Apple is our General Electric.

It doesn’t know us, it doesn’t care to know us, we are its market, one of many, but we are also — still, for now — it’s most important market.

Fine. Let’s start making demands.

Rush Limbaugh, the popular American conservative radio host, is probably Apple’s biggest fan. Certainly, he’s the iPhone’s most vocal cheerleader.

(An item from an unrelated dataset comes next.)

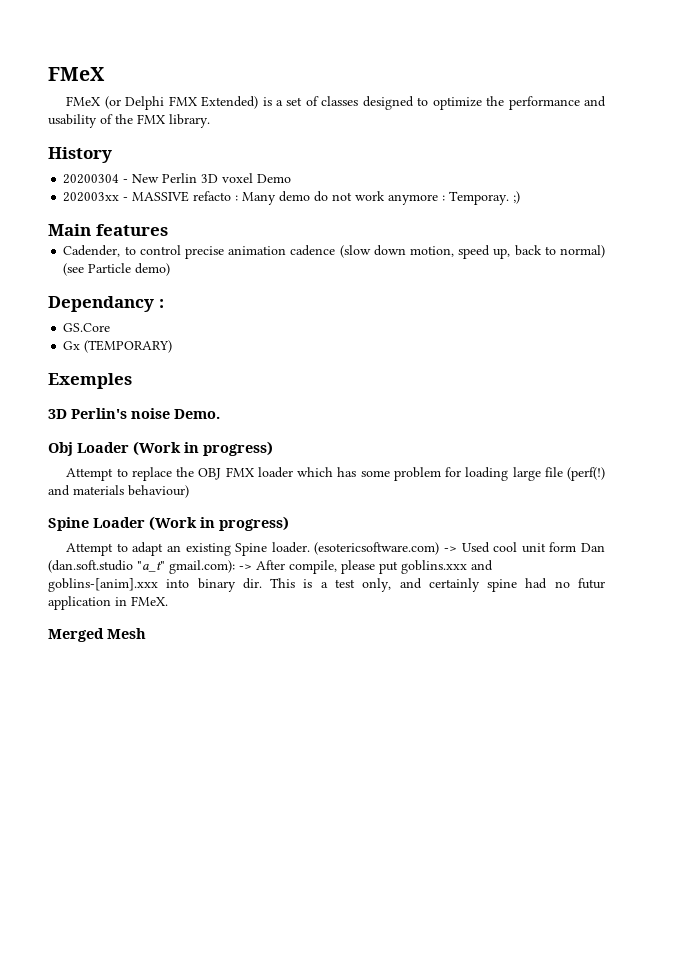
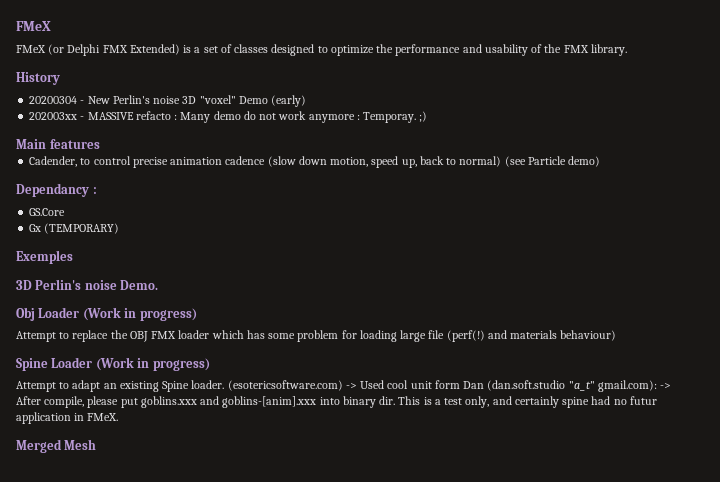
[162,173,254,183] Perlin 3D voxel -> [112,95,236,104] Perlin's noise 3D "voxel"
(292, 178) none -> [271,95,307,107] (early)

Limbaugh also loves capitalism and professes his joy in “criminal” profits, which no doubt Apple Inc, world’s largest, richest, most profitable corporation, has in spades. But I wish Limbaugh would take Apple to task for its betrayal of its roots.

We can!

Let’s all of us — including the cheerleaders who in all other ways insist they are “progressive” — demand Apple move its manufacturing out of China, the very country that has outlawed access to information its ruling government finds displeasing and which does not allow anyone to opt-out of its personal web tracking, and which is devouring America’s and Europe’s patents and innovations and very best technologies.

Let’s all of us — including the cheerleaders who in all other ways insist they are “progressive” — demand Apple pay its fair share of taxes.

Let’s all of us force Apple, and I am not sure how we do this, to end the primacy of ecosystem profits and focus instead on usabilitiy, user experience, and use cases.

Let’s make Apple care about us, not just our checkbook.

Apple has lost its way. Let’s help them find it again. We’ll all be the better for it.